| REQUIRED ACTION |
The output must start at the line containing "align-items: flex-end ->" in the records below and stop at the last line, matching each line exactly and leaving out every picture.
______________________________
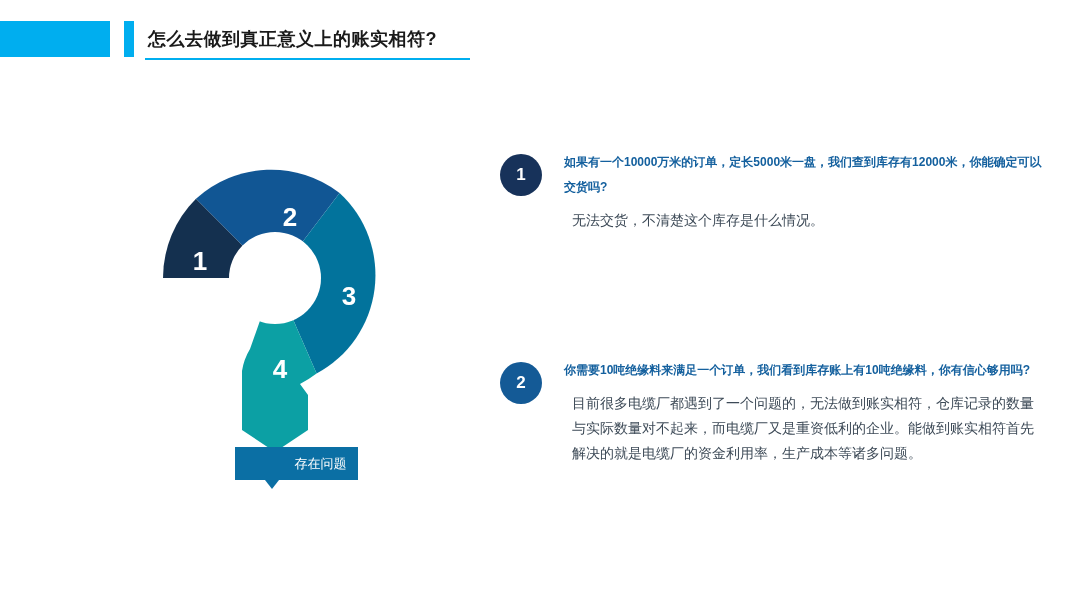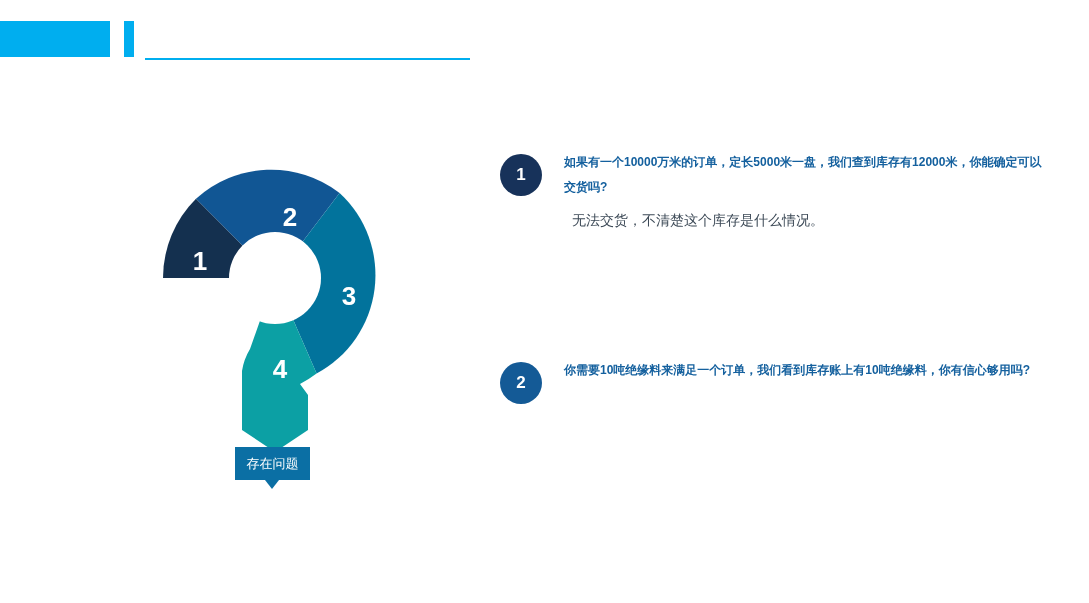"怎么去做到真正意义上的账实相符?" div { html: none -> <div>怎么去做到真正意义上的账实相符?</div> }
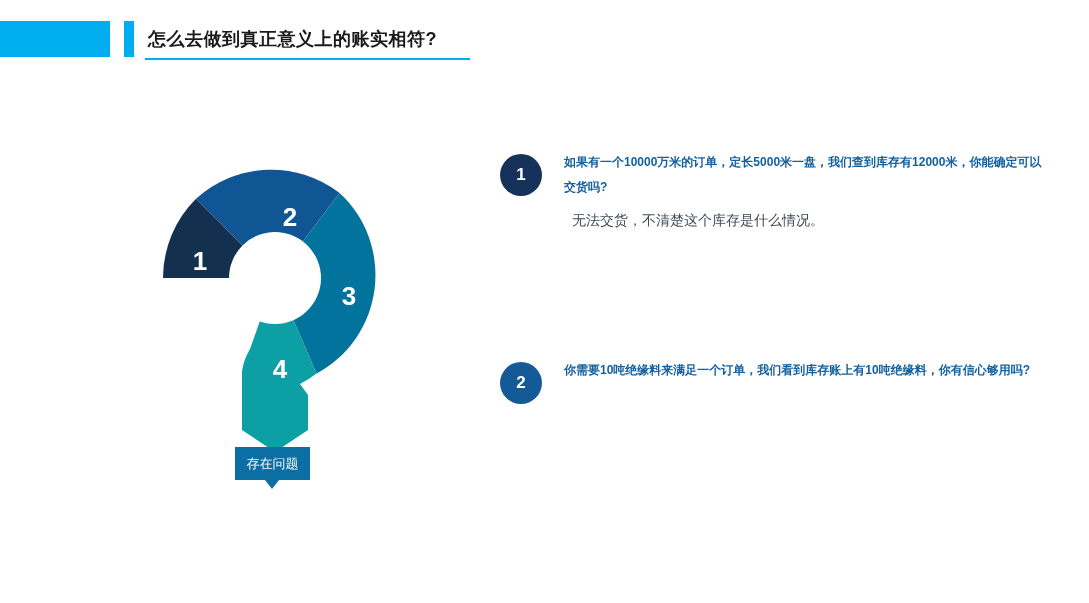"目前很多电缆厂都遇到了一个问题的，无法做到账实相符，仓库记录的数量与实际数量对不" p.item-desc { html: none -> <p>目前很多电缆厂都遇到了一个问题的，无法做到账实相符，仓库记录的数量与实际数量对不起来，而电缆厂又是重资低利的企业。能做到账实相符首先解决的就是电缆厂的资金利用率，生产成本等诸多问题。</p> }
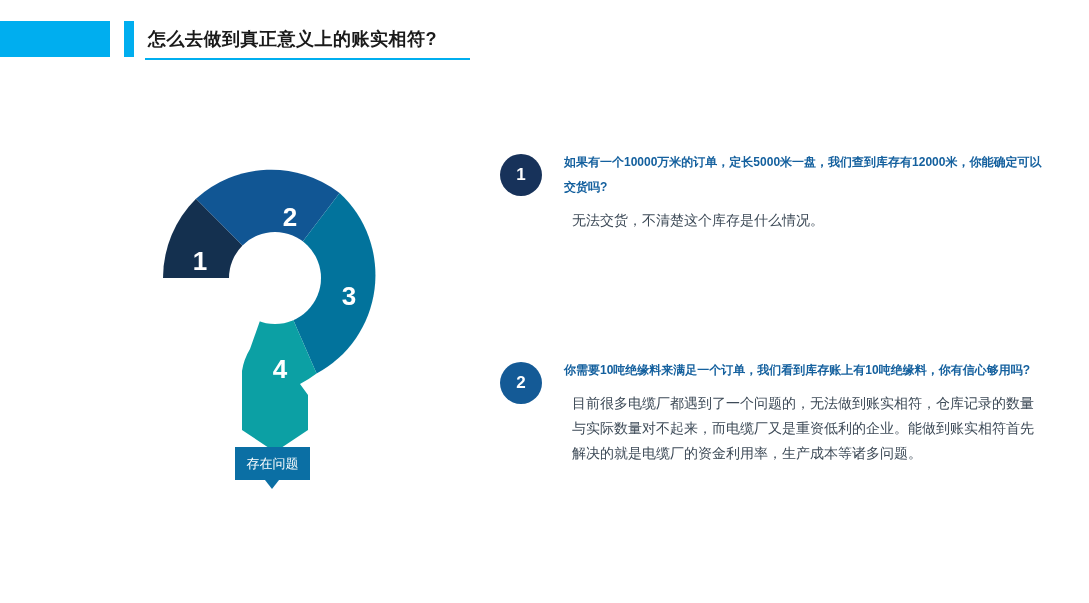"存在问题" #callout { padding-left: none -> 48px }
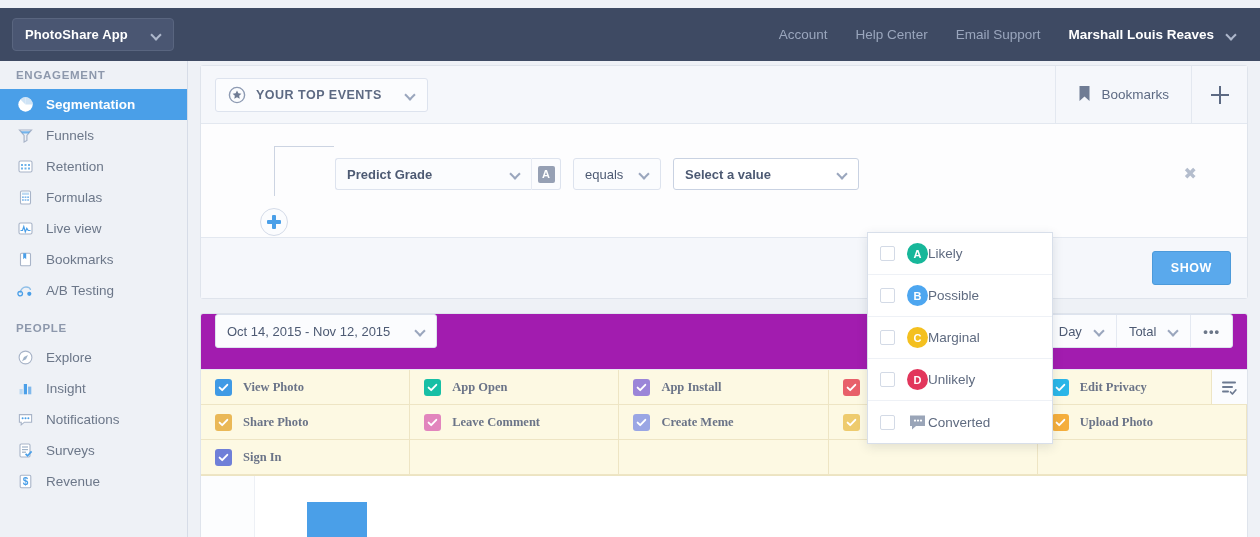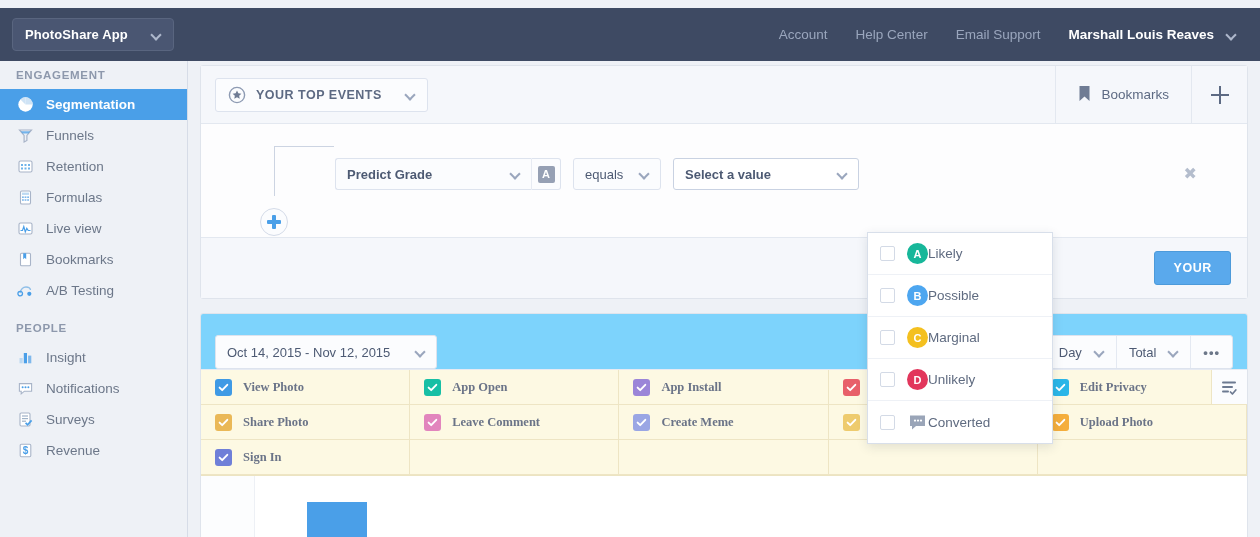"YOUR" div.show-btn { text: YOUR -> SHOW }
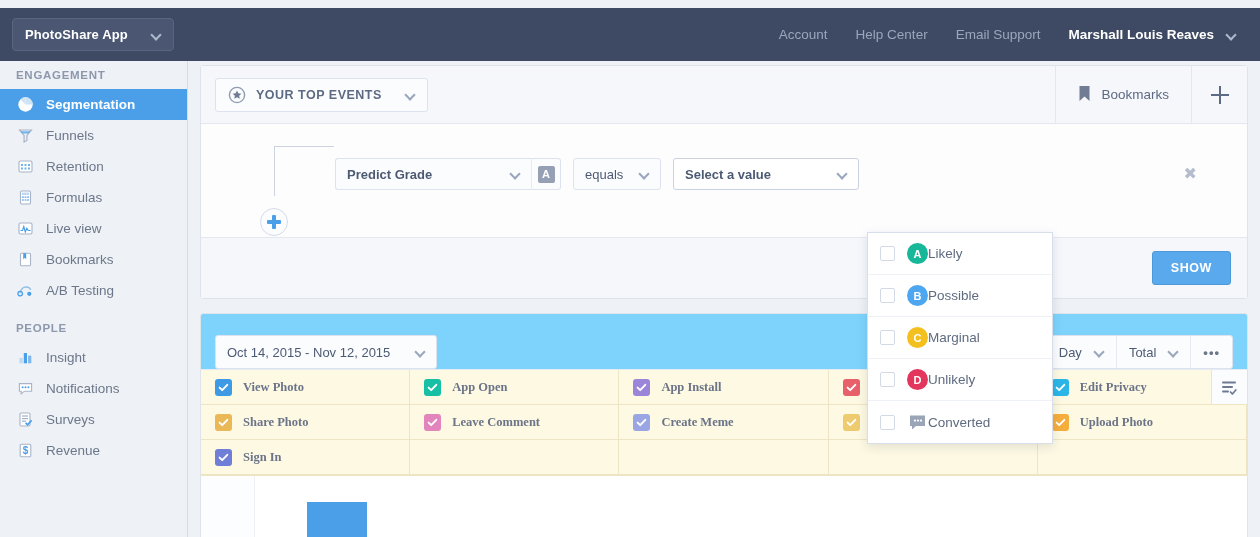"Oct 14, 2015 - Nov" .rep-head { align-items: flex-end -> flex-start; background: #7dd3fc -> #a21caf }
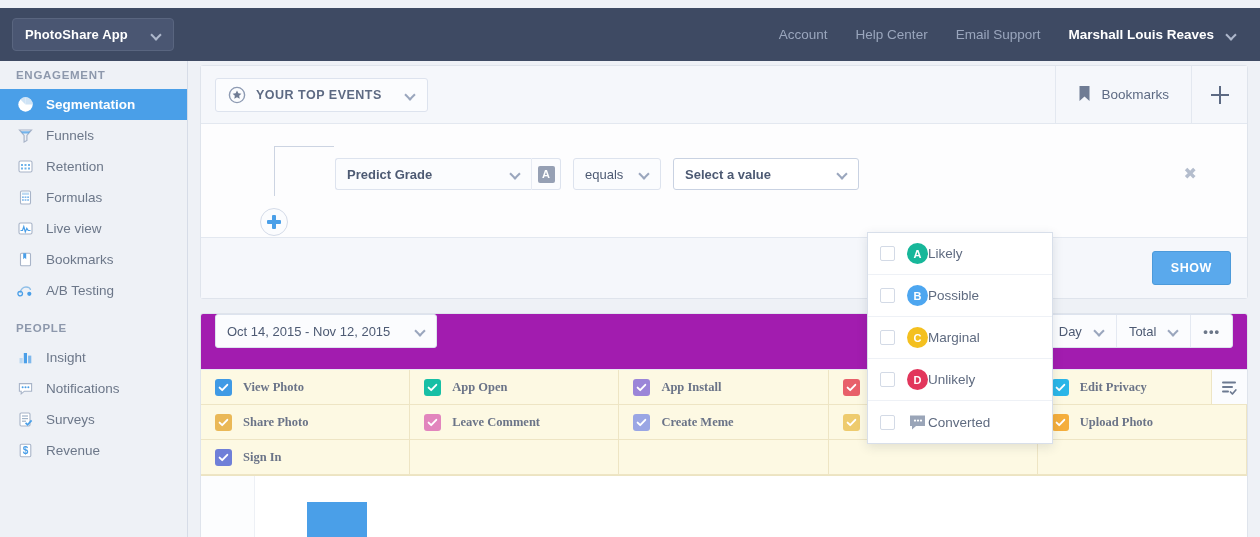"Explore" div.sb-item { html: none -> <div> <span> <svg> <circle></circle> <path></path> </svg> </span> <span>Explore</span> </div> }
______________________________
| YOUR SOLUTION |
"Oct 14, 2015 - Nov" .rep-head { align-items: flex-end -> flex-start; background: #7dd3fc -> #a21caf }
"Explore" div.sb-item { html: none -> <div> <span> <svg> <circle></circle> <path></path> </svg> </span> <span>Explore</span> </div> }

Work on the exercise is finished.